SOURCE MATERIAL Start Marker

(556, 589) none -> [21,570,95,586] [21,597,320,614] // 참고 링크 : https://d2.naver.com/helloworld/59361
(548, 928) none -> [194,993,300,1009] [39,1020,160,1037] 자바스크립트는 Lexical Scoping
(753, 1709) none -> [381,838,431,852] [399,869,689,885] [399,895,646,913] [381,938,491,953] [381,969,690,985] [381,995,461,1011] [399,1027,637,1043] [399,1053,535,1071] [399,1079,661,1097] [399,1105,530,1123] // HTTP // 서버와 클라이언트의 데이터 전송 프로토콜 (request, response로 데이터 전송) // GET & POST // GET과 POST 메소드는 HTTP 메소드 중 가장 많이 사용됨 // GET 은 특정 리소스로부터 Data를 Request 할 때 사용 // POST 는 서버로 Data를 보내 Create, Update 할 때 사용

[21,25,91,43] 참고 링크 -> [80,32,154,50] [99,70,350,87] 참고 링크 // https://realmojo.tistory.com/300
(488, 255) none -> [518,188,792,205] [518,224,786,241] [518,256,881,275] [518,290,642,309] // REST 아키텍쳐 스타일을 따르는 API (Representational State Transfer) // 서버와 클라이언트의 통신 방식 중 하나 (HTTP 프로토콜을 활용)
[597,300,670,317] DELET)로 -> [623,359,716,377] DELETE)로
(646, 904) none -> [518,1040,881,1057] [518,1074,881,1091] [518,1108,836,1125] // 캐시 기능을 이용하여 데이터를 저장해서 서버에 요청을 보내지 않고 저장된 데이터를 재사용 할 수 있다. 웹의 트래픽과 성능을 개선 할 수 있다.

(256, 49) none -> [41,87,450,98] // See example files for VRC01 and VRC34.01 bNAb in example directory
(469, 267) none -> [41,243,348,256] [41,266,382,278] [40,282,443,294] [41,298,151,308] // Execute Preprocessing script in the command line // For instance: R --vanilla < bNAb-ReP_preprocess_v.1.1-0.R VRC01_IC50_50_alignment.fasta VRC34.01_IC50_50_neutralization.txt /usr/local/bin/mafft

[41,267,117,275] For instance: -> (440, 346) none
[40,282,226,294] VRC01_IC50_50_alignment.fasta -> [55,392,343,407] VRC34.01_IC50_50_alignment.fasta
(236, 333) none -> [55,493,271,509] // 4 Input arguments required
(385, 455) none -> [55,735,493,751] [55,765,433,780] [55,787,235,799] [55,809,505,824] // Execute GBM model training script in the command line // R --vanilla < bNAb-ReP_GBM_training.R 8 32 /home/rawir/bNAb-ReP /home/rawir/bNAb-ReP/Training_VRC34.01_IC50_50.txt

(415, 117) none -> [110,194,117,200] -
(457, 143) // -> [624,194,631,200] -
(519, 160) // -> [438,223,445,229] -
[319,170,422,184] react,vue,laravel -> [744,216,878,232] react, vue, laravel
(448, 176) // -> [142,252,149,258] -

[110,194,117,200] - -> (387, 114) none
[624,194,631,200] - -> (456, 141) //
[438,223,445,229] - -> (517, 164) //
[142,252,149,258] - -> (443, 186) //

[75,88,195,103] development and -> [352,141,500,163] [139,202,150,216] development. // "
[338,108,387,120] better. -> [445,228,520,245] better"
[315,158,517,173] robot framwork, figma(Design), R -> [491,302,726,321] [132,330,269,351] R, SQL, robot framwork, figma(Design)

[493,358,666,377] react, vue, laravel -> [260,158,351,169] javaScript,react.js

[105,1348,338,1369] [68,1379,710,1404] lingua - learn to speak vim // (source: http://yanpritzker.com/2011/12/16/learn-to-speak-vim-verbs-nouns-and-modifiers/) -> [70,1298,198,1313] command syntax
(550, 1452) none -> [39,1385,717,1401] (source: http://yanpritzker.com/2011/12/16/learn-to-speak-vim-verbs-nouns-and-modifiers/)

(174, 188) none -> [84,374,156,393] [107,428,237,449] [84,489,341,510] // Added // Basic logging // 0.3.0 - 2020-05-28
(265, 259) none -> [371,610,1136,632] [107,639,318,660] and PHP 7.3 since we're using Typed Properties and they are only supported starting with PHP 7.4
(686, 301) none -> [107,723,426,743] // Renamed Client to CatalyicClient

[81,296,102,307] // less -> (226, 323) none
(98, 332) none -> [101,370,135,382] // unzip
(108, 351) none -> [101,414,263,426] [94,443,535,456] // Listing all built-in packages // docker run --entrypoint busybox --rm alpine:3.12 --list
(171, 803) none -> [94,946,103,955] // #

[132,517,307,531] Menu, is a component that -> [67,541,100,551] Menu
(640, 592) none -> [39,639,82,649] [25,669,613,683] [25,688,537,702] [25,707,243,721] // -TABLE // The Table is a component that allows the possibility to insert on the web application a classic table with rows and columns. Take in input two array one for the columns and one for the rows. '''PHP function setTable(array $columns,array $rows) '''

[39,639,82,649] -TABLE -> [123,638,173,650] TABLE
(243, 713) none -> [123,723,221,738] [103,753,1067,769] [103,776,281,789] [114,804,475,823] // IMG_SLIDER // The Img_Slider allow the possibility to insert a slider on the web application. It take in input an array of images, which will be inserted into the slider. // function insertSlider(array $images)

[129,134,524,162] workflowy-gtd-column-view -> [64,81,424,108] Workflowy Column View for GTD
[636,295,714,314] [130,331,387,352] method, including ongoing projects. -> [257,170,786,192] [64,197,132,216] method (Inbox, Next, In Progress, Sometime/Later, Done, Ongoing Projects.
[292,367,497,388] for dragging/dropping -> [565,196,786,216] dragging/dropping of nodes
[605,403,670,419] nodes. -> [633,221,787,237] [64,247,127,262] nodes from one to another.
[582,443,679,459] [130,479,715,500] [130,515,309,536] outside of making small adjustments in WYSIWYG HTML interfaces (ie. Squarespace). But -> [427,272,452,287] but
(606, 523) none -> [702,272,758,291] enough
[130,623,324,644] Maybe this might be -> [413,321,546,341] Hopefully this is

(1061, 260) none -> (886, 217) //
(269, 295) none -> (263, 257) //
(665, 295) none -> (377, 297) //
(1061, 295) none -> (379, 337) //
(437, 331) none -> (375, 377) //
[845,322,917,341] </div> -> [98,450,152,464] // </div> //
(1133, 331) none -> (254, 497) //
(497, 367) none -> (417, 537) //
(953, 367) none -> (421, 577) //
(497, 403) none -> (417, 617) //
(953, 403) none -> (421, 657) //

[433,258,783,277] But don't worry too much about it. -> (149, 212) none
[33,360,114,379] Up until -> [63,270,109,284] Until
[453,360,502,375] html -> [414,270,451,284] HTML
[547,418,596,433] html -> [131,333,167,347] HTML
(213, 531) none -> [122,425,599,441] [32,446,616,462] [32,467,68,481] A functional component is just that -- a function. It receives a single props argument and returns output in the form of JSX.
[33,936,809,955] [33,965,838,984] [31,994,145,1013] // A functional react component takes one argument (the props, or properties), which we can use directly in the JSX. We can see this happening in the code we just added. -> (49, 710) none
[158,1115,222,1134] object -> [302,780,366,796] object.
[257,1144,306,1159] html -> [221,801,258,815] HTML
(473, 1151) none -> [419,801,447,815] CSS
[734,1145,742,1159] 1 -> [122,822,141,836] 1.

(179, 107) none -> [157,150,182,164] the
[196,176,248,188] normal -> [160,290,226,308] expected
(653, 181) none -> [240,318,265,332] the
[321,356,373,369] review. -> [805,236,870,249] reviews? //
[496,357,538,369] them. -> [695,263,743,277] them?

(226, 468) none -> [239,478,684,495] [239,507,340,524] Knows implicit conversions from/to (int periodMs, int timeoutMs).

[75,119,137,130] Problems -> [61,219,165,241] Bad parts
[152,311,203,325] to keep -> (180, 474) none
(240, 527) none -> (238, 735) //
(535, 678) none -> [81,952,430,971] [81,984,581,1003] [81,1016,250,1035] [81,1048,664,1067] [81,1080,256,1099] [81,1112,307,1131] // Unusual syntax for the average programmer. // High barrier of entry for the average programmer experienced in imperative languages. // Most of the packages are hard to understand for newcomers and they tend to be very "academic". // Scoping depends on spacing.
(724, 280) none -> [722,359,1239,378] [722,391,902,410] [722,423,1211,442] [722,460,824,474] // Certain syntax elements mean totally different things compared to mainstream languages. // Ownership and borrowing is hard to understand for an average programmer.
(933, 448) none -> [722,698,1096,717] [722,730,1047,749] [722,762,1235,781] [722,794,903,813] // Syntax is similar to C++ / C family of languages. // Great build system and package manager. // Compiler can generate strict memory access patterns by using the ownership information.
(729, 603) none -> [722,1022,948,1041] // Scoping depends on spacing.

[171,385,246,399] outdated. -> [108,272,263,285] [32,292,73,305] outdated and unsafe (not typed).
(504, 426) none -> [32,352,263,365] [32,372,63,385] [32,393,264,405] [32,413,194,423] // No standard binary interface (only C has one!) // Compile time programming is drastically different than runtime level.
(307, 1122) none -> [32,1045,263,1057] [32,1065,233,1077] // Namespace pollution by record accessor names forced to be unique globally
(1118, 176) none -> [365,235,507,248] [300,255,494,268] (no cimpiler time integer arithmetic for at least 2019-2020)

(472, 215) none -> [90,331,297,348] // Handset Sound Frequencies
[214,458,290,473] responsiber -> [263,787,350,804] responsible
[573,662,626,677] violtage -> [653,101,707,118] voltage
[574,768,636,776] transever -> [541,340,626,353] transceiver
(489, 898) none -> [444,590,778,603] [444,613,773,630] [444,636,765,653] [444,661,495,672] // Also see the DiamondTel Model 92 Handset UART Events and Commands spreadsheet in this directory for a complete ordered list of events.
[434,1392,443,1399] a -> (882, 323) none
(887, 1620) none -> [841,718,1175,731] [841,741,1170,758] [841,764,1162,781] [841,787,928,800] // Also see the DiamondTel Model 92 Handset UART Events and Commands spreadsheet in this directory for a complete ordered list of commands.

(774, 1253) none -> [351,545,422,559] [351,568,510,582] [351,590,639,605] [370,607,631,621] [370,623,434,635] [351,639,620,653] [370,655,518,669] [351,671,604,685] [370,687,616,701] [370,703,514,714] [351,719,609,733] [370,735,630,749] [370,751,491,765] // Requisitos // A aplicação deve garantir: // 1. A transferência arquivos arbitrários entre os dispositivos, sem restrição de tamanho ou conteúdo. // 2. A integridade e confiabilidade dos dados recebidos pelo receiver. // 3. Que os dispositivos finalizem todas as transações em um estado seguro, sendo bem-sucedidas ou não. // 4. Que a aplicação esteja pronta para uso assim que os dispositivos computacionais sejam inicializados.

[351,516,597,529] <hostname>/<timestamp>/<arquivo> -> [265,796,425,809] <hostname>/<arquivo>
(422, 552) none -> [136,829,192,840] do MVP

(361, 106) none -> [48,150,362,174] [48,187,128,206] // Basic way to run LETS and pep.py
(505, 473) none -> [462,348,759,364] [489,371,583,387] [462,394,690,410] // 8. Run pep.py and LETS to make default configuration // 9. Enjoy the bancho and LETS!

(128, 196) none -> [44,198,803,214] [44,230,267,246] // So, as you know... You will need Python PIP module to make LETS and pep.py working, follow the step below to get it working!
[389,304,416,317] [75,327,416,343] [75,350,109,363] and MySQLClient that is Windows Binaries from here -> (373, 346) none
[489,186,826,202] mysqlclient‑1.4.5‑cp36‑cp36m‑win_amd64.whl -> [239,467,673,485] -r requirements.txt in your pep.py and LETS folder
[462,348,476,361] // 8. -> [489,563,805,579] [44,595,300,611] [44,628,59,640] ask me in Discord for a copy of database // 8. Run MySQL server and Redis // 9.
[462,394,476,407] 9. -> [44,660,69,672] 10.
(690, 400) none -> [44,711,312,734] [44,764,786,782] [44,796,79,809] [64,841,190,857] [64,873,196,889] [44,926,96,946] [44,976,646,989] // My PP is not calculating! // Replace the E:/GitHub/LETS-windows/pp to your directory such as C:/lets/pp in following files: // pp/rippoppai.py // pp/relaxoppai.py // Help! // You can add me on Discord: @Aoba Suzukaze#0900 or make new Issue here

SOURCE MATERIAL End Marker

Using the data above, transcribe the lines that run from the line with "(753, 1709) none" to the line with "(385, 455) none", both ends kept, and output nothing else.

» RESULT BELOW
(753, 1709) none -> [381,838,431,852] [399,869,689,885] [399,895,646,913] [381,938,491,953] [381,969,690,985] [381,995,461,1011] [399,1027,637,1043] [399,1053,535,1071] [399,1079,661,1097] [399,1105,530,1123] // HTTP // 서버와 클라이언트의 데이터 전송 프로토콜 (request, response로 데이터 전송) // GET & POST // GET과 POST 메소드는 HTTP 메소드 중 가장 많이 사용됨 // GET 은 특정 리소스로부터 Data를 Request 할 때 사용 // POST 는 서버로 Data를 보내 Create, Update 할 때 사용

[21,25,91,43] 참고 링크 -> [80,32,154,50] [99,70,350,87] 참고 링크 // https://realmojo.tistory.com/300
(488, 255) none -> [518,188,792,205] [518,224,786,241] [518,256,881,275] [518,290,642,309] // REST 아키텍쳐 스타일을 따르는 API (Representational State Transfer) // 서버와 클라이언트의 통신 방식 중 하나 (HTTP 프로토콜을 활용)
[597,300,670,317] DELET)로 -> [623,359,716,377] DELETE)로
(646, 904) none -> [518,1040,881,1057] [518,1074,881,1091] [518,1108,836,1125] // 캐시 기능을 이용하여 데이터를 저장해서 서버에 요청을 보내지 않고 저장된 데이터를 재사용 할 수 있다. 웹의 트래픽과 성능을 개선 할 수 있다.

(256, 49) none -> [41,87,450,98] // See example files for VRC01 and VRC34.01 bNAb in example directory
(469, 267) none -> [41,243,348,256] [41,266,382,278] [40,282,443,294] [41,298,151,308] // Execute Preprocessing script in the command line // For instance: R --vanilla < bNAb-ReP_preprocess_v.1.1-0.R VRC01_IC50_50_alignment.fasta VRC34.01_IC50_50_neutralization.txt /usr/local/bin/mafft

[41,267,117,275] For instance: -> (440, 346) none
[40,282,226,294] VRC01_IC50_50_alignment.fasta -> [55,392,343,407] VRC34.01_IC50_50_alignment.fasta
(236, 333) none -> [55,493,271,509] // 4 Input arguments required
(385, 455) none -> [55,735,493,751] [55,765,433,780] [55,787,235,799] [55,809,505,824] // Execute GBM model training script in the command line // R --vanilla < bNAb-ReP_GBM_training.R 8 32 /home/rawir/bNAb-ReP /home/rawir/bNAb-ReP/Training_VRC34.01_IC50_50.txt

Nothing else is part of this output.